O texto direto e a linguagem leve, fluída, contribuíam à vontade de devorar os contos de Sant’Anna. Ao futebol, deixou alguns clássicos. “Páginas sem glória” nomeia seu próprio livro, publicado pela Companhia das Letras. A novela ambientada no Rio de Janeiro, durante os anos 1950, conta a história de um craque levado do futebol de areia ao Fluminense. Traz a saga de um anti-herói, entre discussões sobre comprometimento e a própria beleza do jogo além dos resultados. Outro texto notável é “Na boca do túnel”, presente no livro O concerto de João Gilberto no Rio de Janeiro, de 1982. Nele, o treinador do São Cristóvão narra sua decadente jornada. Além desses, “As cartas não mentem jamais”, “Invocações”, “Anjo noturno” e outros tantos contos de Sant’Anna levam a bola à literatura.

“O Sérgio foi um dos primeiros autores brasileiros a usar o futebol como matéria-prima na ficção. E o fez com brilhantismo e conhecimento de causa em histórias como ‘Na boca do túnel’ e ‘No último minuto’. Não se trata de tentativas de mimetização do drama intrínseco à disputa dentro das quatro linhas, o que soaria como mera diluição, mas de uma bem-urdida conexão entre o viés trágico do futebol e o jogo lúdico da trama ficcional”, comentou Marcelo Moutinho, no obituário publicado em O Globo.

Ou como analisa Rodrigo Casarin, do blog Página Cinco, no Uol: “Certa vez, alguém disse que não há grande literatura sobre futebol escrita neste país. Pode até existir alguma verdade quando máximas do tipo são paridas, mas repeti-las abobadamente ao longo do tempo sem confrontar a ideia com os novos fatos, com o andar da própria literatura, é um erro grave. A prova de que temos sim grandes histórias sobre o mundo da bola em nossas letras está em Sérgio Sant’Anna. É esse o meu recorte favorito de sua produção. […] Ler o que Sérgio Sant’Anna escreveu sobre o esporte é como assistir a Lionel Messi em campo: a genialidade desfila e a qualquer momento uma grande sacada, um passe improvável ou um drible no zagueiro-leitor pode nos surpreender, pode nos maravilhar”.

Se a obra de Sérgio Sant’Anna tinha o futebol como apaixonada parcela, sua própria atuação na literatura também não se continha a escrever. Como descreve Gustavo Pacheco, no obituário publicado pela Folha, o escritor também teve “imensa atuação pública como intelectual, jornalista e professor universitário, fez a cabeça de muita gente e foi para muitos um exemplo de generosidade e integridade artística”. Era alguém que apreciava a literatura contemporânea, acompanhava as novidades e ajudava os escritores mais novos que o procuravam.

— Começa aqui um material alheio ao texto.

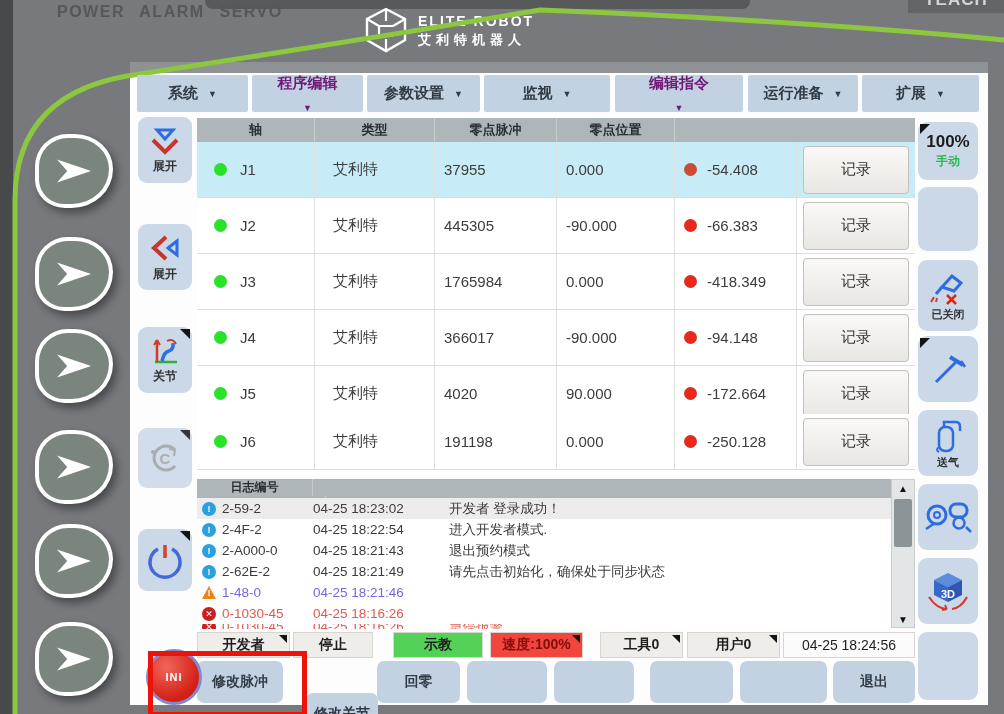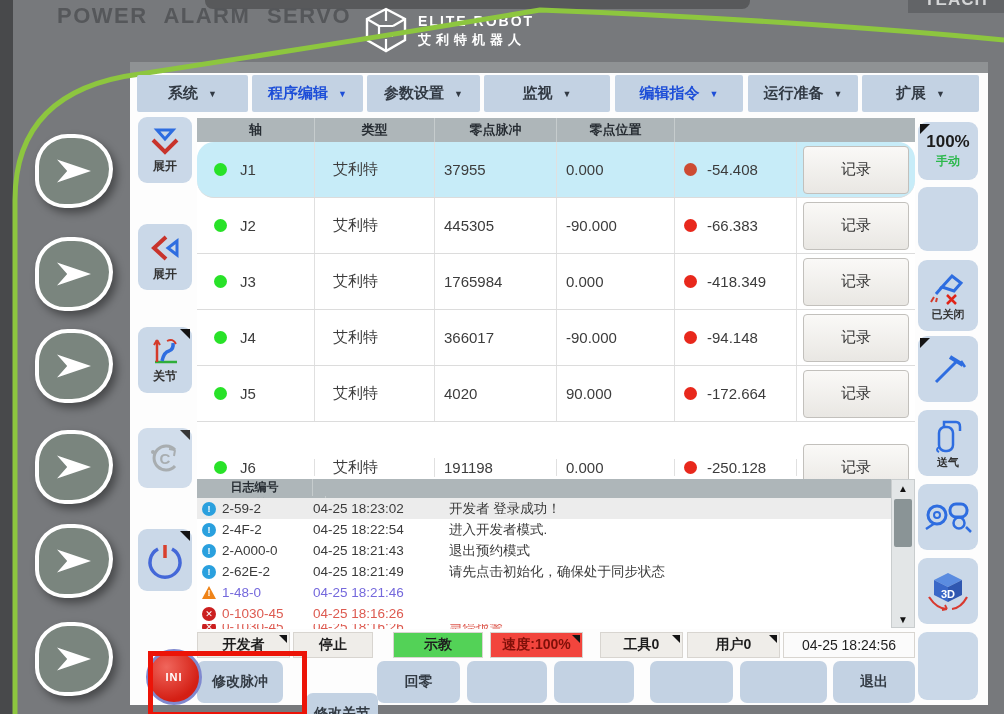"POWER ALARM SERVO" .pendant-label { font-size: 22px -> 16px }
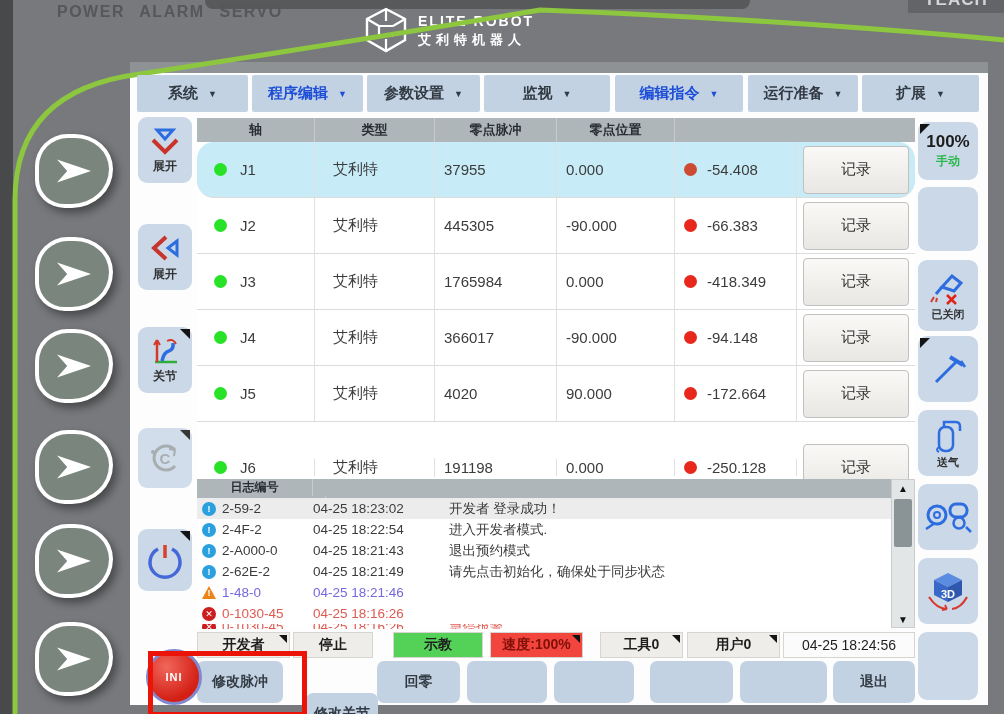"程序编辑" .menu-item[data-enabled="false"] { color: #1d4ed8 -> #701a75; flex-direction: none -> column }
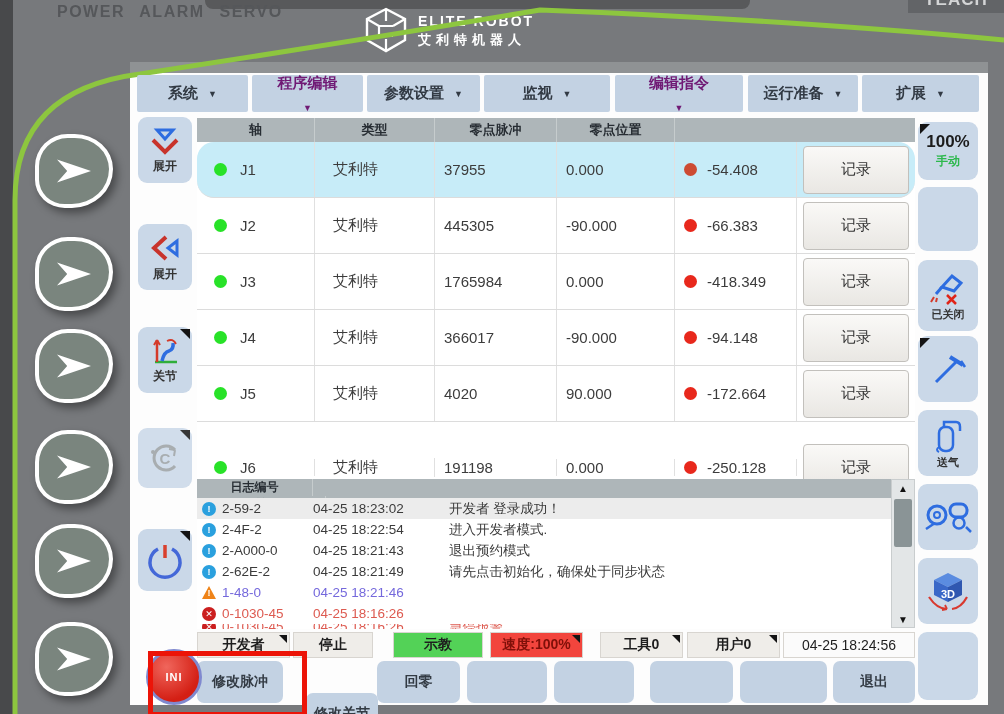"J1" div.trow { border-radius: 17px -> none }
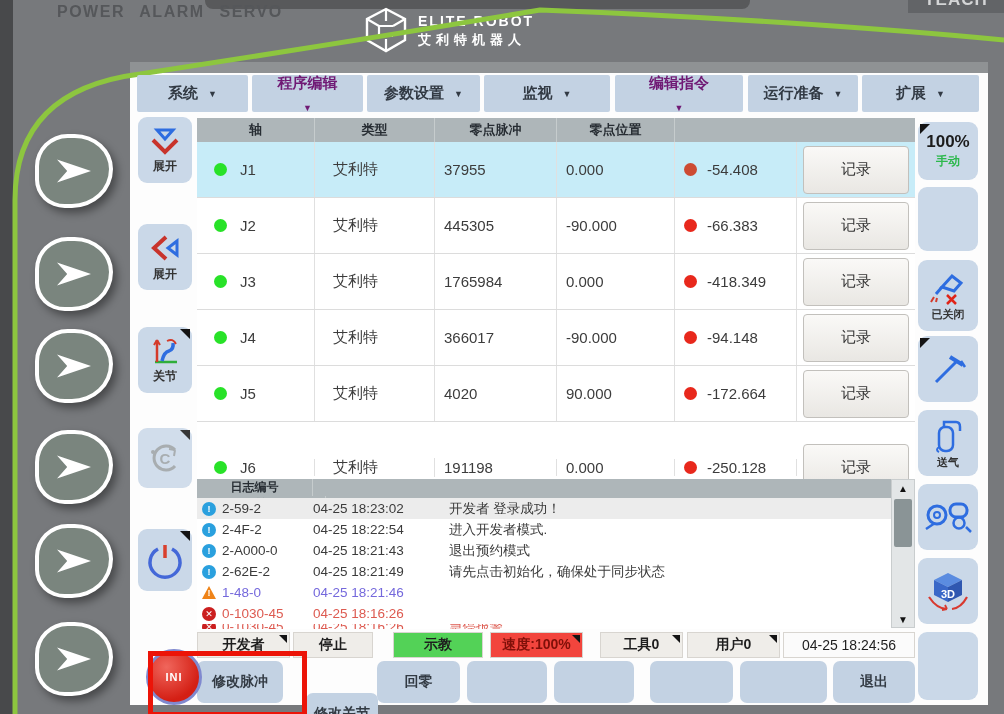"J6" div.trow { align-items: center -> none; top: 322px -> 296px }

Pacheco também afirma que, “nos últimos tempos, sentindo a idade chegar e obcecado com a morte, Sant’Anna escrevia e publicava como nunca, sem perder o vigor e a novidade”. As memórias ganharam espaço em seus textos. Daí é que veio a ideia do último conto boleiro de Sant’Anna, relembrando detalhes dos tempos em que frequentava os treinos em Laranjeiras e via o esquadrão do Fluminense. Craques da estirpe de Castilho, Veludo, Didi, Telê e Waldo estão presentes nas linhas. E o ponto de vista da narrativa foge do usual, com a história contada a partir da perspectiva de uma velha trave de madeira, prestes a ser trocada. O desfecho melancólico, de certa forma, reflete um pouco quem admitia seu temor sobre o coronavírus.

Com o adeus de Sérgio Sant’Anna, sua história e sua memória seguem vivas através de seus textos. Sobre futebol, fica a sugestão a ‘Das memórias de uma trave de futebol em 1955’, publicado pela Folha no fim de abril, e a ‘No último minuto’, seu primeiro conto sobre futebol, de 1973. Também vale ouvir o podcast ‘É proibido vaiar’, em que o amigo Paulo Júnior fala um pouco mais sobre Sant’Anna e lê ‘O torcedor e a bailarina’, presente no livro ‘O homem-mulher’, de 2014.